── Data provided ──
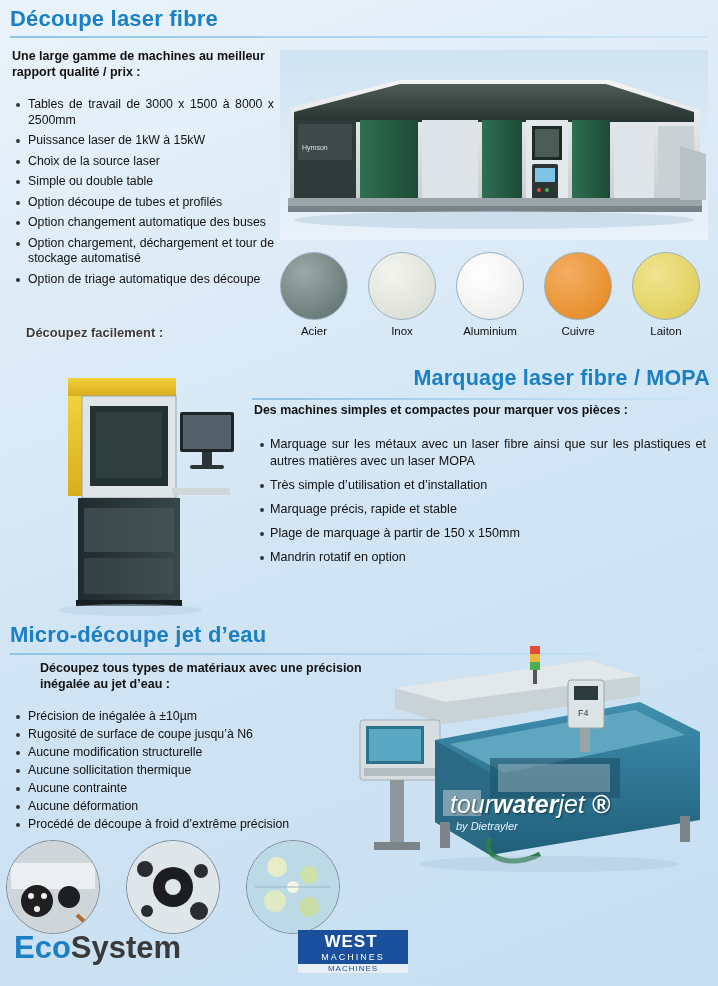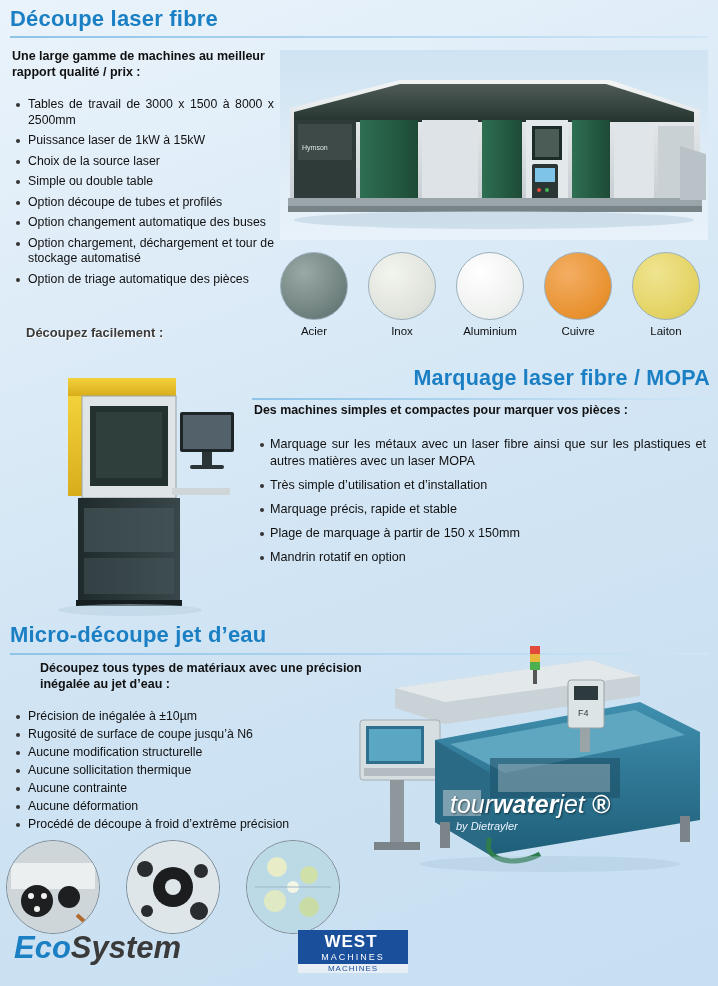--- a/index.html
+++ b/index.html
@@ -73,21 +73,21 @@
   #sec3-list{position:absolute;left:12px;top:702px;width:348px;}
   #sec3-list li{margin:2.5px 0;}
 
   #machine3{position:absolute;left:340px;top:640px;width:368px;height:250px;}
 
   
   #samples{position:absolute;left:6px;top:840px;width:340px;height:95px;}
   .sample{position:absolute;width:92px;height:92px;border-radius:50%;overflow:hidden;border:1px solid #7f8b93;}
 
   
-  #footer-logo{position:absolute;left:14px;top:930px;font-size:31px;font-weight:bold;font-style:italic;color:#3a3a3a;}
+  #footer-logo{position:absolute;left:14px;top:930px;font-size:31px;font-weight:bold;color:#3a3a3a;}
   #footer-logo .blue{color:#1b7fc4;}
   #west{position:absolute;left:298px;top:930px;width:110px;height:50px;}
   .west-top{background:#1a4f9c;color:#fff;font-weight:bold;font-size:17px;text-align:center;letter-spacing:1px;padding:2px 4px 0 0;}
   .west-mid{background:#1a4f9c;color:#fff;font-size:9px;text-align:center;letter-spacing:2px;padding-bottom:2px;}
   .west-bot{background:#e8eef5;color:#1a4f9c;font-size:8px;text-align:center;letter-spacing:1px;}
 
   .micro-badge{
     position:absolute;left:450px;top:790px;font-size:25px;font-style:italic;color:#fff;
     text-shadow:1px 1px 2px rgba(0,0,0,.5);font-weight:bold;
   }
@@ -104,21 +104,21 @@
   <div class="intro" id="sec1-intro">Une large gamme de machines au meilleur rapport qualité / prix :</div>
 
   <ul class="bullets" id="sec1-list">
     <li>Tables de travail de 3000 x 1500 à 8000 x 2500mm</li>
     <li>Puissance laser de 1kW à 15kW</li>
     <li>Choix de la source laser</li>
     <li>Simple ou double table</li>
     <li>Option découpe de tubes et profilés</li>
     <li>Option changement automatique des buses</li>
     <li>Option chargement, déchargement et tour de stockage automatisé</li>
-    <li>Option de triage automatique des pièces</li>
+    <li>Option de triage automatique des découpe</li>
   </ul>
 
   <svg id="machine1" viewBox="0 0 428 190">
     <defs>
       <linearGradient id="bgsky" x1="0" y1="0" x2="0" y2="1">
         <stop offset="0%" stop-color="#cfe3f2"></stop>
           <stop offset="100%" stop-color="#e9f2fa"></stop>
       </linearGradient>
       <linearGradient id="panel" x1="0" y1="0" x2="0" y2="1">
         <stop offset="0%" stop-color="#f2f4f5"></stop>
───
Work task
All lines with the word "height" must be located in the data and copied.

Result for this exercise
   #machine3{position:absolute;left:340px;top:640px;width:368px;height:250px;}
   #samples{position:absolute;left:6px;top:840px;width:340px;height:95px;}
   .sample{position:absolute;width:92px;height:92px;border-radius:50%;overflow:hidden;border:1px solid #7f8b93;}
   #west{position:absolute;left:298px;top:930px;width:110px;height:50px;}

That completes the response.